* _Data_:
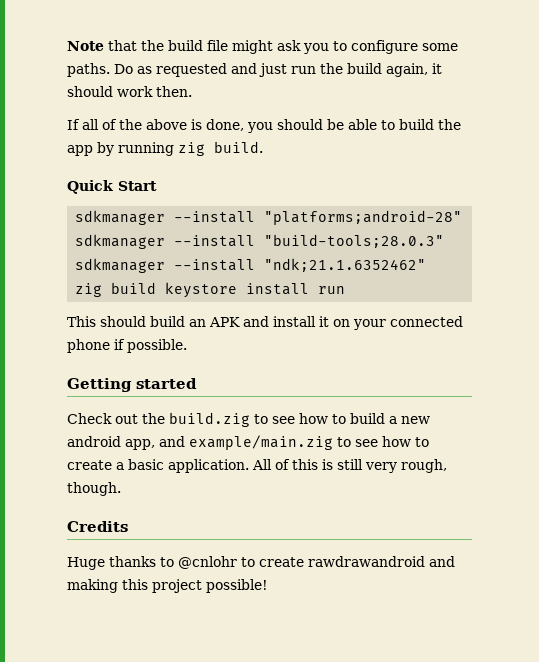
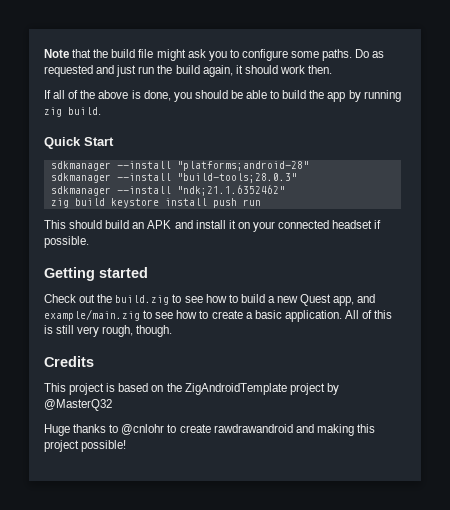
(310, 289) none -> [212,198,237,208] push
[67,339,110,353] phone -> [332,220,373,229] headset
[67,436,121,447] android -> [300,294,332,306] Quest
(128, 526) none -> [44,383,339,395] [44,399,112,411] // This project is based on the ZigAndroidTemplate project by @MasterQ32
...
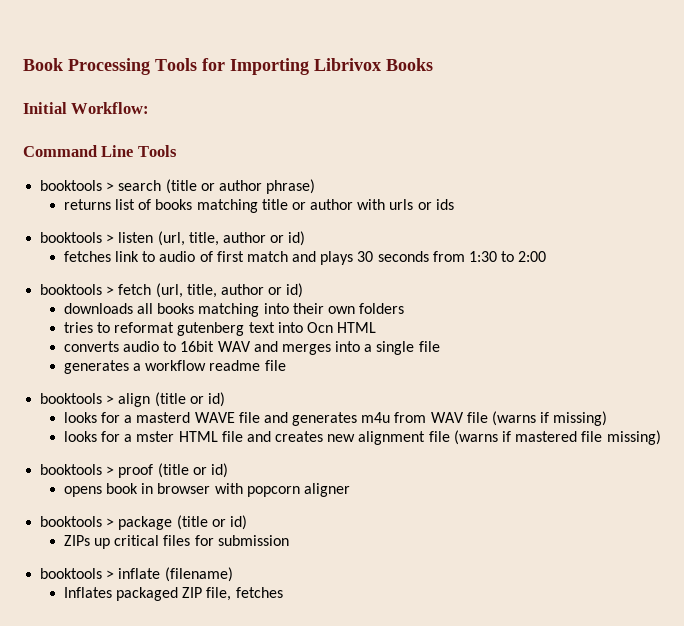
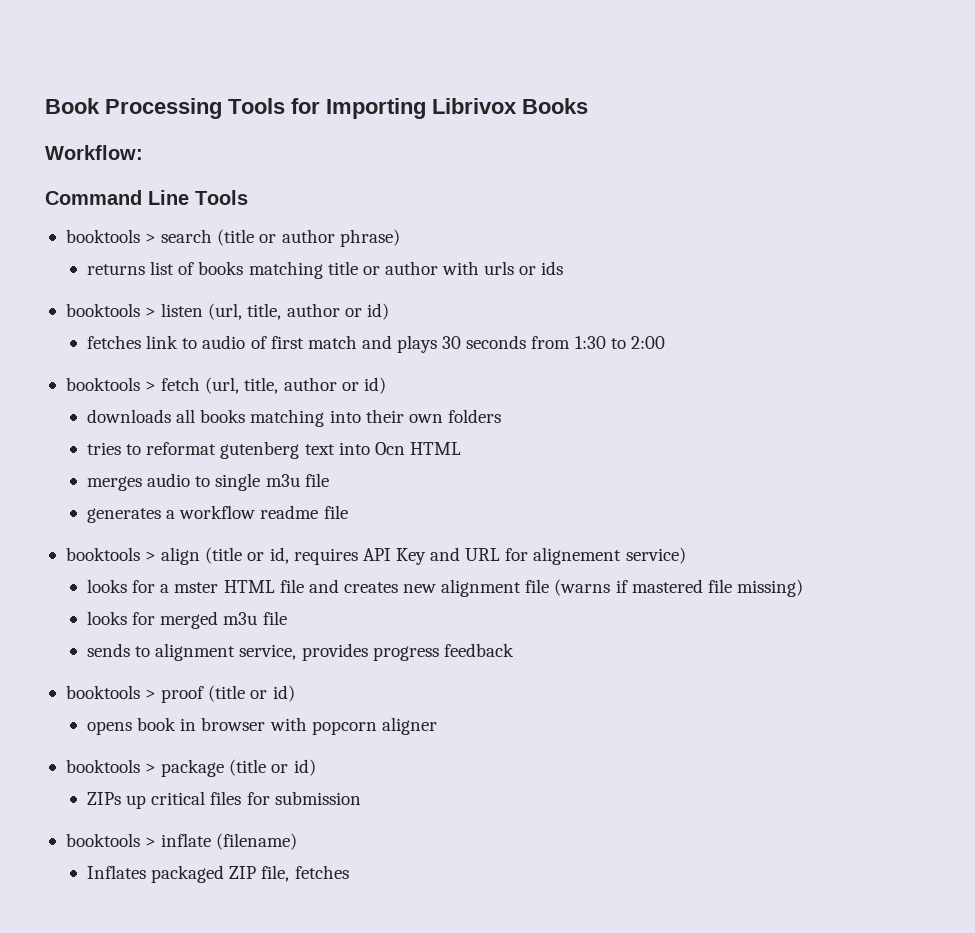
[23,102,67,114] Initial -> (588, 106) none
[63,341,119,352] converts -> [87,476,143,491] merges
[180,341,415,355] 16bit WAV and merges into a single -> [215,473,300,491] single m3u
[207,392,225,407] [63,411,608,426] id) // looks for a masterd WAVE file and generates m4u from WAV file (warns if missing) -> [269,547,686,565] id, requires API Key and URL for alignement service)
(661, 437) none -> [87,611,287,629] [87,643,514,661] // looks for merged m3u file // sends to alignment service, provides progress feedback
* * *
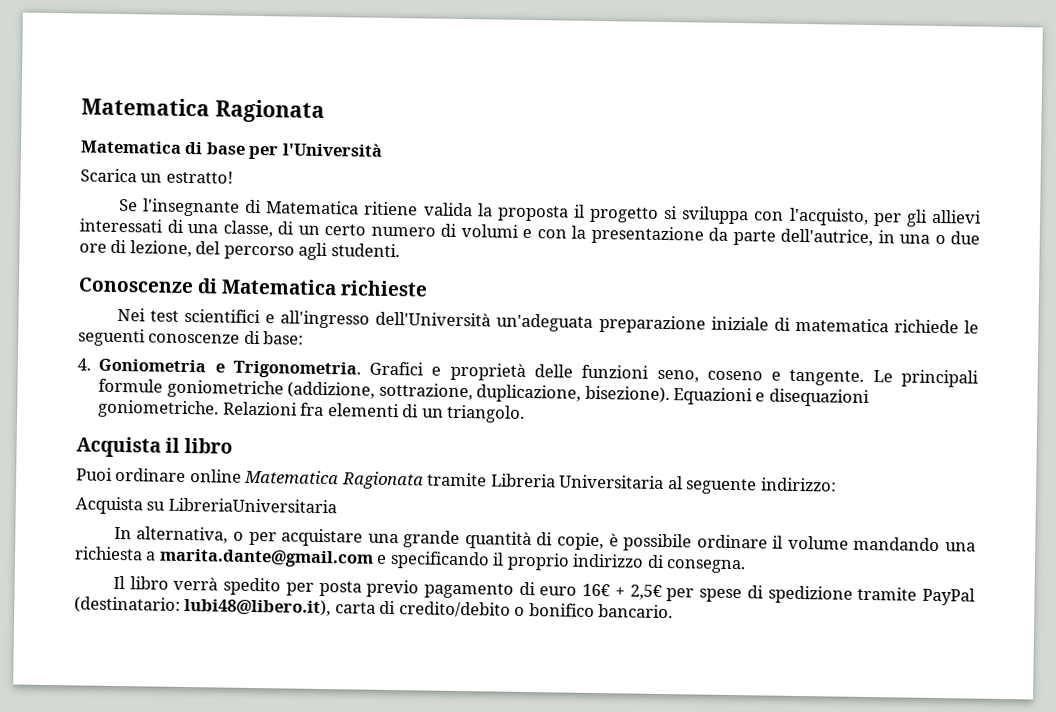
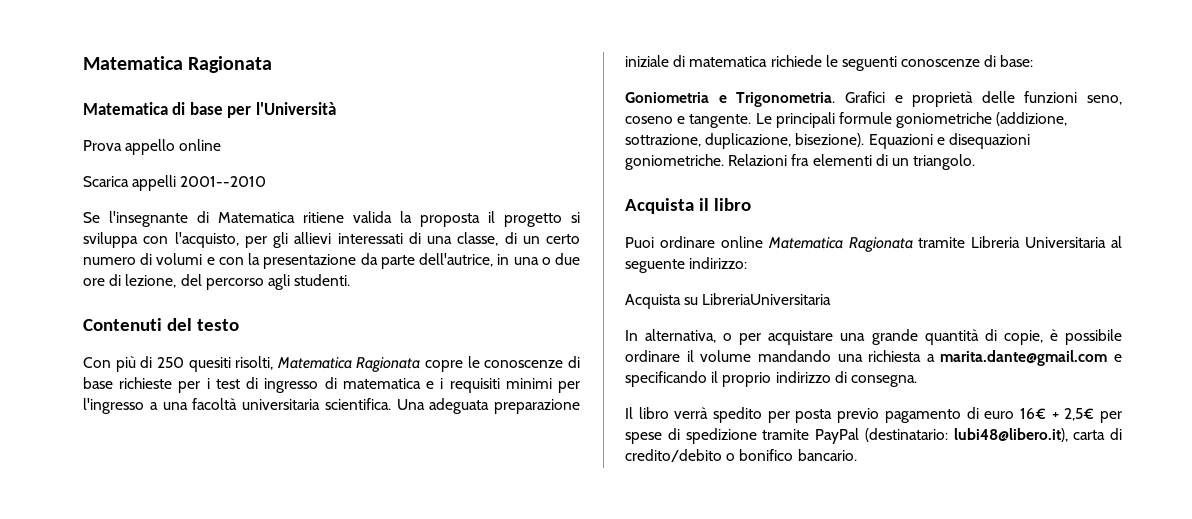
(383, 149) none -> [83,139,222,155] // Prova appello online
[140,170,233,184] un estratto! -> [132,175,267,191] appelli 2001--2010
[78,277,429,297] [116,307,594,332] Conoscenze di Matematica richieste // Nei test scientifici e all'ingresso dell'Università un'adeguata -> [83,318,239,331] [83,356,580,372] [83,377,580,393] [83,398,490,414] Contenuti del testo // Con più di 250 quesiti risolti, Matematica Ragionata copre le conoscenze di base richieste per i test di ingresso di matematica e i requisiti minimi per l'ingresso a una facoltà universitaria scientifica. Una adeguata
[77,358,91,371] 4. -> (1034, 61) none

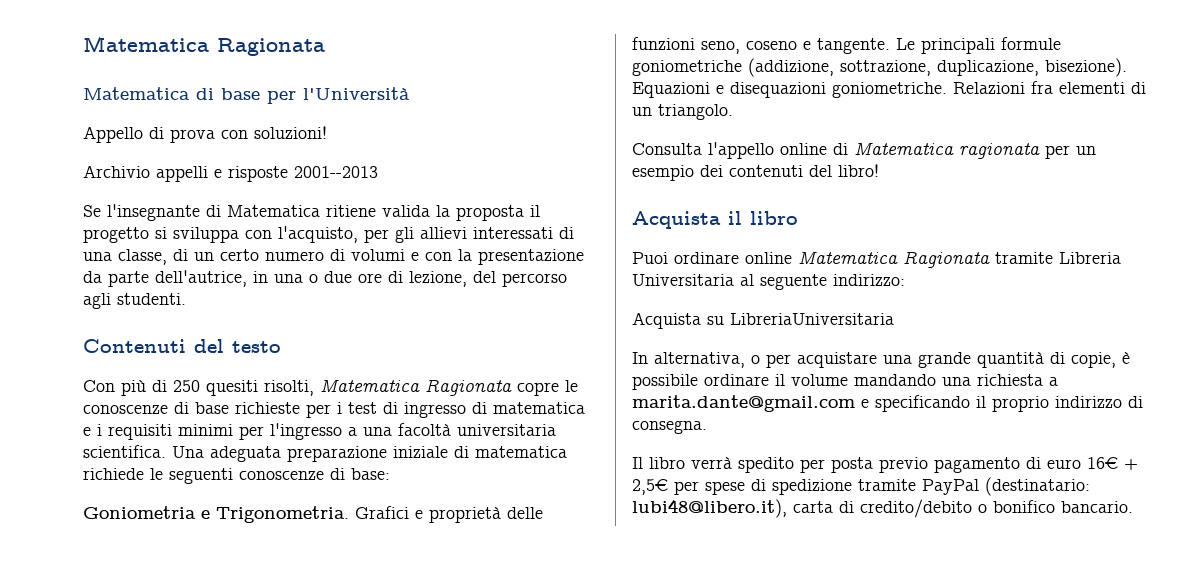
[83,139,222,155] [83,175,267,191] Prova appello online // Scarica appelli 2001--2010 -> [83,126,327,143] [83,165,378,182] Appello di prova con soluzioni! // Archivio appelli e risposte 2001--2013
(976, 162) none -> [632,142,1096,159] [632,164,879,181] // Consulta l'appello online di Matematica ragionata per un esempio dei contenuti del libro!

* _Problem_:
Among the entries above, the lines between the ones containing "(310, 289) none -> [212,198,237,208] push" and "(128, 526) none", inclusive, are to be transcribed exactly. No other line is to be given.

* _Solution to this task_:
(310, 289) none -> [212,198,237,208] push
[67,339,110,353] phone -> [332,220,373,229] headset
[67,436,121,447] android -> [300,294,332,306] Quest
(128, 526) none -> [44,383,339,395] [44,399,112,411] // This project is based on the ZigAndroidTemplate project by @MasterQ32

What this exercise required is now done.